◆ **Work instruction**
Would you set down the data that follows, word for word, without any pictures?

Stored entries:
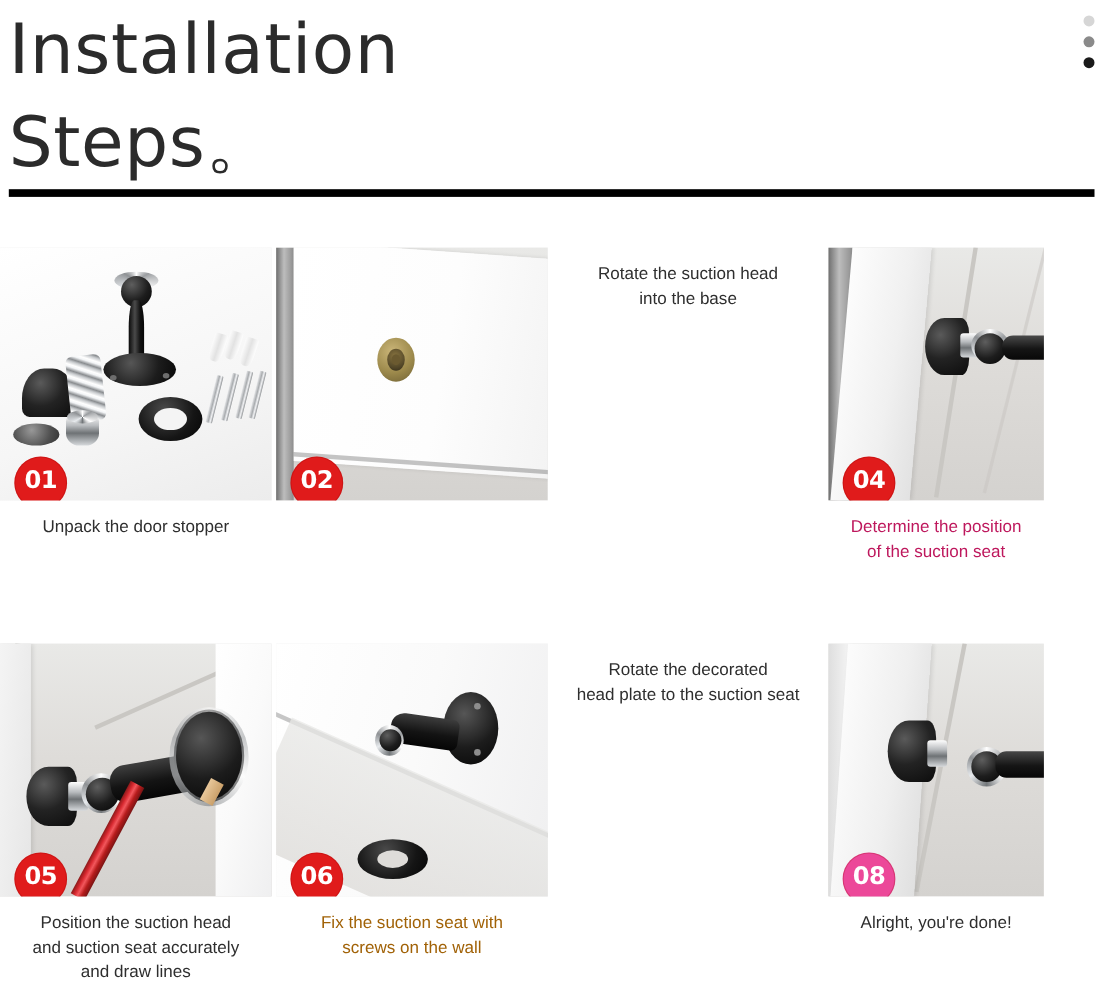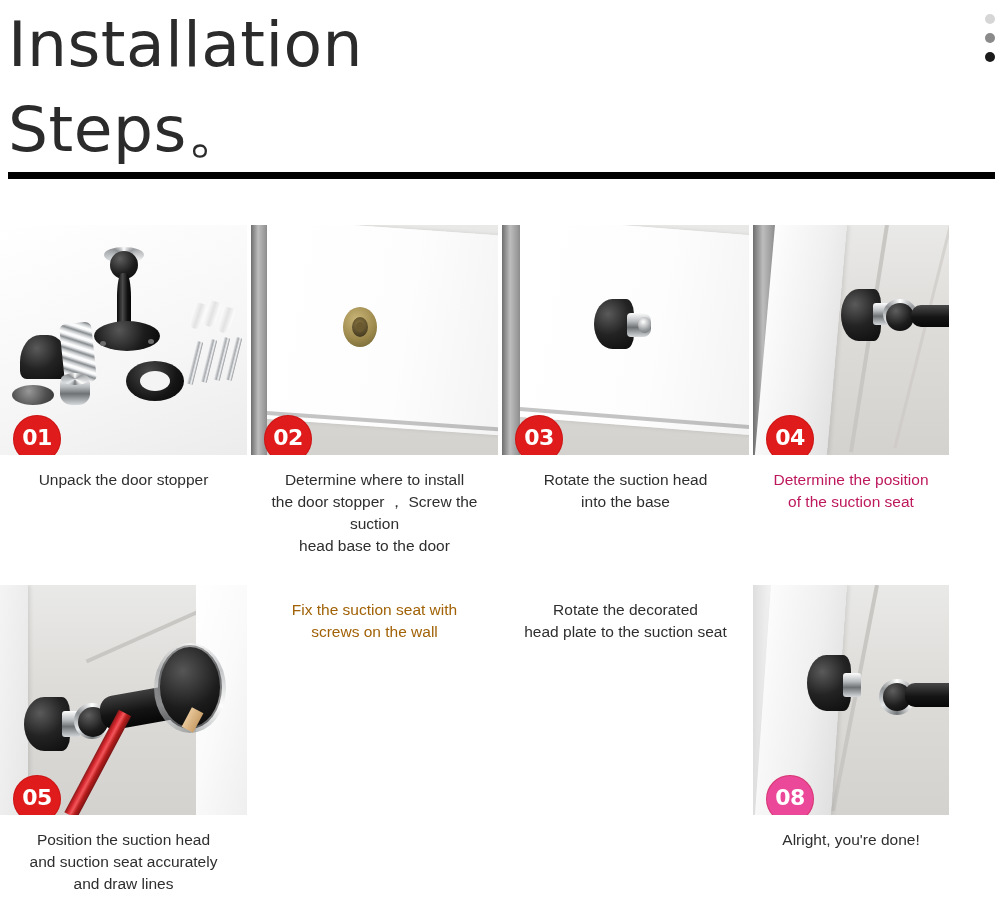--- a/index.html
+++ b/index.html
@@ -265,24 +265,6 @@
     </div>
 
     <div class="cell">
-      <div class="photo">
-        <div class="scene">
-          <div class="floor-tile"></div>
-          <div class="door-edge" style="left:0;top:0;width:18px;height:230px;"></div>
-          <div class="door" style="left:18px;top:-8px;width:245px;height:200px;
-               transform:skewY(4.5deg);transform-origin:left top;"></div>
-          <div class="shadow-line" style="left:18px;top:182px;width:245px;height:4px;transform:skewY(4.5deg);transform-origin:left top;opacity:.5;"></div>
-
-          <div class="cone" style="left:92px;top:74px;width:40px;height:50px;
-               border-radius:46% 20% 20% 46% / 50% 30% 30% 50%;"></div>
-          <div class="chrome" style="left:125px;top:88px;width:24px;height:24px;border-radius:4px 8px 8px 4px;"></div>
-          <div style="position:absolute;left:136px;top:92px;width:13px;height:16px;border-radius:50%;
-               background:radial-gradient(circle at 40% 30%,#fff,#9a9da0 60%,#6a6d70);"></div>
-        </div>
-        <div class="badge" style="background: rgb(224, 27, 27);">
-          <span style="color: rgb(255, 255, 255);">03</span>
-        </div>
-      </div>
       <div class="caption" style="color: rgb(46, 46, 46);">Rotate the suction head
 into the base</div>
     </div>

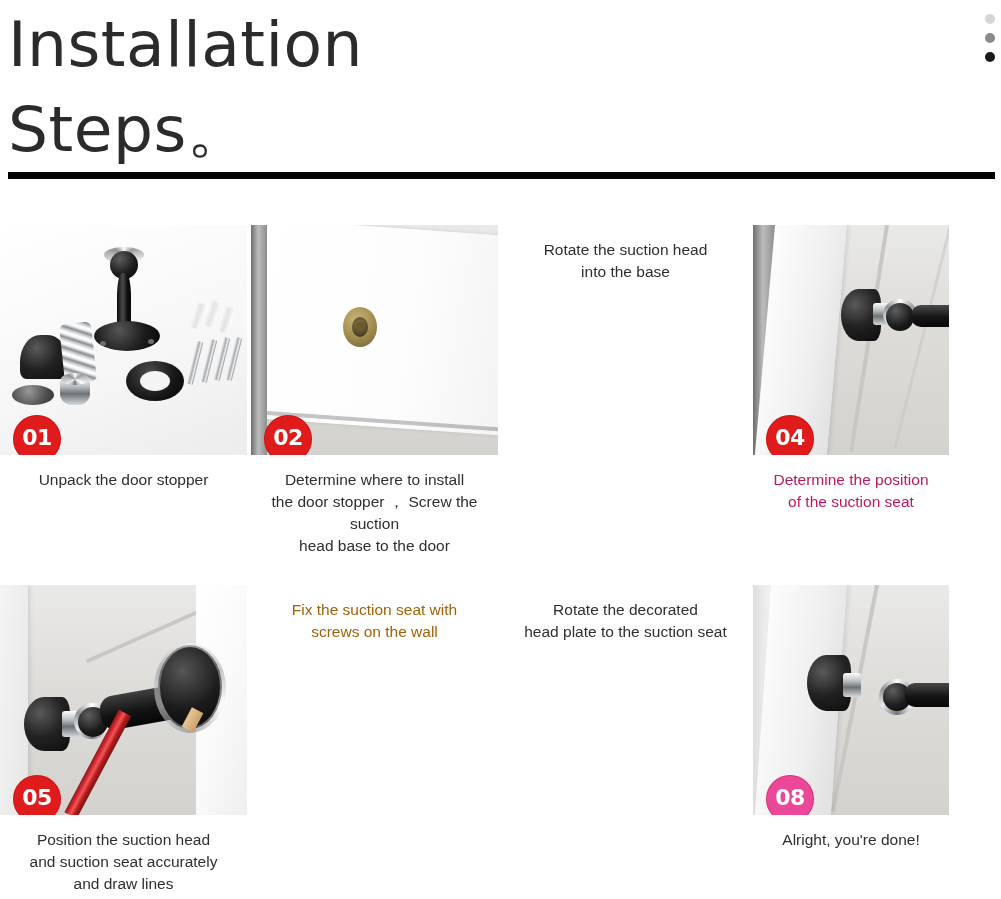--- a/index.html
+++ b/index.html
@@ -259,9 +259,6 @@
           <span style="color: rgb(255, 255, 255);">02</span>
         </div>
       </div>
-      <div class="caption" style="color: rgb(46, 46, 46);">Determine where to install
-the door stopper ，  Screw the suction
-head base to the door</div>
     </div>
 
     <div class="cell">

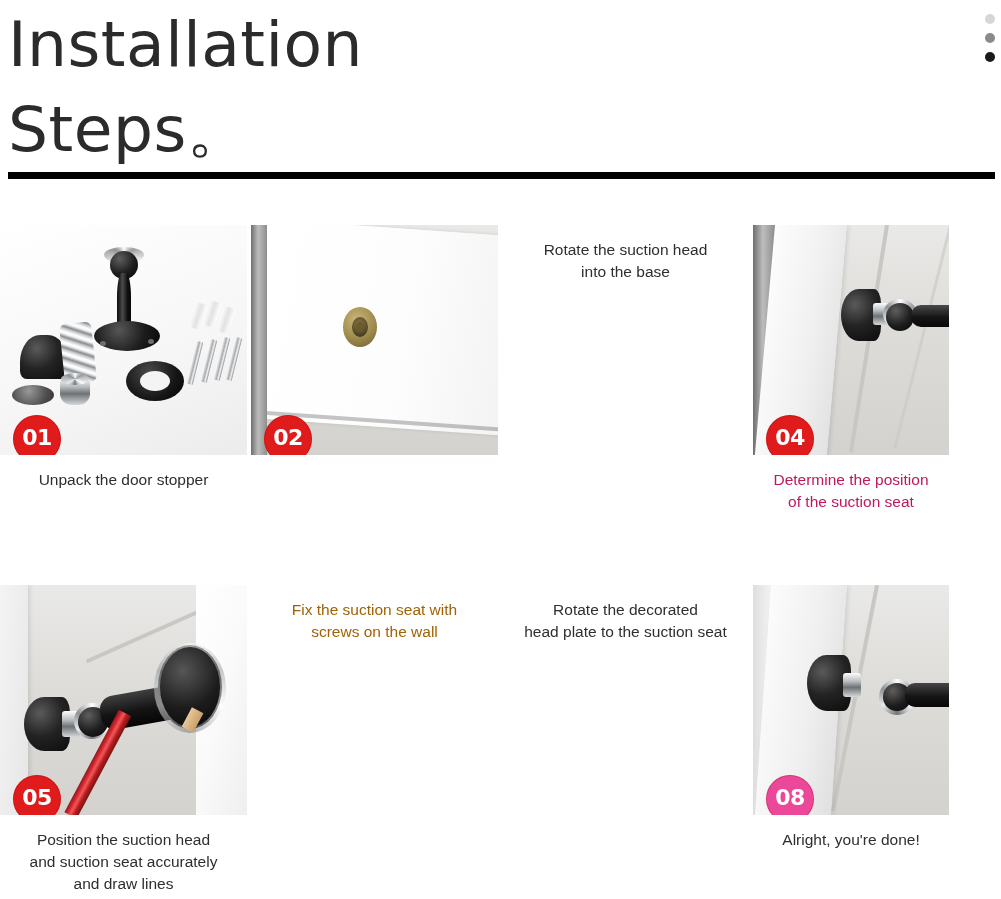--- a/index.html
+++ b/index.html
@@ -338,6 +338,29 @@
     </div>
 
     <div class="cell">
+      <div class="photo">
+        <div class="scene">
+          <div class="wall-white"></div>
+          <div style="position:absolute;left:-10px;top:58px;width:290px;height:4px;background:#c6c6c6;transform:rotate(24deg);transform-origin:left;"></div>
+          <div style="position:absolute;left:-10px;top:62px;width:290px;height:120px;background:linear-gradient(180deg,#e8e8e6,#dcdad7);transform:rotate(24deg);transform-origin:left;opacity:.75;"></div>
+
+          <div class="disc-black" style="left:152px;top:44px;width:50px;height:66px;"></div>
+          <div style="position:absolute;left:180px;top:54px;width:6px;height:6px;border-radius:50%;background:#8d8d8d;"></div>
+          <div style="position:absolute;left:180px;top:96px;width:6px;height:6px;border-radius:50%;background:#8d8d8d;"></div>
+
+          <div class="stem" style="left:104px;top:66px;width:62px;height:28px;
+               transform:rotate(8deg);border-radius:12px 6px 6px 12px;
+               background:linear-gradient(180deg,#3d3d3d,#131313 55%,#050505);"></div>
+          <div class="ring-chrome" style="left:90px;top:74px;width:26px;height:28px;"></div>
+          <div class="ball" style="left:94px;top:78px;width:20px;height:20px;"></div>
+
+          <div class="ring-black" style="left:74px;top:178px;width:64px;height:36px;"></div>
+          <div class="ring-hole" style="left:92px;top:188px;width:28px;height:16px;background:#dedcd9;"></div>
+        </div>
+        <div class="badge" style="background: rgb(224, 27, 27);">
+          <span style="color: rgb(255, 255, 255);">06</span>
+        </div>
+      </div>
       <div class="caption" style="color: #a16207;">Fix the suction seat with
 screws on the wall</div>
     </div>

◆ **Solution for this task**
--- a/index.html
+++ b/index.html
@@ -265,24 +265,6 @@
     </div>
 
     <div class="cell">
-      <div class="photo">
-        <div class="scene">
-          <div class="floor-tile"></div>
-          <div class="door-edge" style="left:0;top:0;width:18px;height:230px;"></div>
-          <div class="door" style="left:18px;top:-8px;width:245px;height:200px;
-               transform:skewY(4.5deg);transform-origin:left top;"></div>
-          <div class="shadow-line" style="left:18px;top:182px;width:245px;height:4px;transform:skewY(4.5deg);transform-origin:left top;opacity:.5;"></div>
-
-          <div class="cone" style="left:92px;top:74px;width:40px;height:50px;
-               border-radius:46% 20% 20% 46% / 50% 30% 30% 50%;"></div>
-          <div class="chrome" style="left:125px;top:88px;width:24px;height:24px;border-radius:4px 8px 8px 4px;"></div>
-          <div style="position:absolute;left:136px;top:92px;width:13px;height:16px;border-radius:50%;
-               background:radial-gradient(circle at 40% 30%,#fff,#9a9da0 60%,#6a6d70);"></div>
-        </div>
-        <div class="badge" style="background: rgb(224, 27, 27);">
-          <span style="color: rgb(255, 255, 255);">03</span>
-        </div>
-      </div>
       <div class="caption" style="color: rgb(46, 46, 46);">Rotate the suction head
 into the base</div>
     </div>

--- a/index.html
+++ b/index.html
@@ -259,9 +259,6 @@
           <span style="color: rgb(255, 255, 255);">02</span>
         </div>
       </div>
-      <div class="caption" style="color: rgb(46, 46, 46);">Determine where to install
-the door stopper ，  Screw the suction
-head base to the door</div>
     </div>
 
     <div class="cell">

--- a/index.html
+++ b/index.html
@@ -338,6 +338,29 @@
     </div>
 
     <div class="cell">
+      <div class="photo">
+        <div class="scene">
+          <div class="wall-white"></div>
+          <div style="position:absolute;left:-10px;top:58px;width:290px;height:4px;background:#c6c6c6;transform:rotate(24deg);transform-origin:left;"></div>
+          <div style="position:absolute;left:-10px;top:62px;width:290px;height:120px;background:linear-gradient(180deg,#e8e8e6,#dcdad7);transform:rotate(24deg);transform-origin:left;opacity:.75;"></div>
+
+          <div class="disc-black" style="left:152px;top:44px;width:50px;height:66px;"></div>
+          <div style="position:absolute;left:180px;top:54px;width:6px;height:6px;border-radius:50%;background:#8d8d8d;"></div>
+          <div style="position:absolute;left:180px;top:96px;width:6px;height:6px;border-radius:50%;background:#8d8d8d;"></div>
+
+          <div class="stem" style="left:104px;top:66px;width:62px;height:28px;
+               transform:rotate(8deg);border-radius:12px 6px 6px 12px;
+               background:linear-gradient(180deg,#3d3d3d,#131313 55%,#050505);"></div>
+          <div class="ring-chrome" style="left:90px;top:74px;width:26px;height:28px;"></div>
+          <div class="ball" style="left:94px;top:78px;width:20px;height:20px;"></div>
+
+          <div class="ring-black" style="left:74px;top:178px;width:64px;height:36px;"></div>
+          <div class="ring-hole" style="left:92px;top:188px;width:28px;height:16px;background:#dedcd9;"></div>
+        </div>
+        <div class="badge" style="background: rgb(224, 27, 27);">
+          <span style="color: rgb(255, 255, 255);">06</span>
+        </div>
+      </div>
       <div class="caption" style="color: #a16207;">Fix the suction seat with
 screws on the wall</div>
     </div>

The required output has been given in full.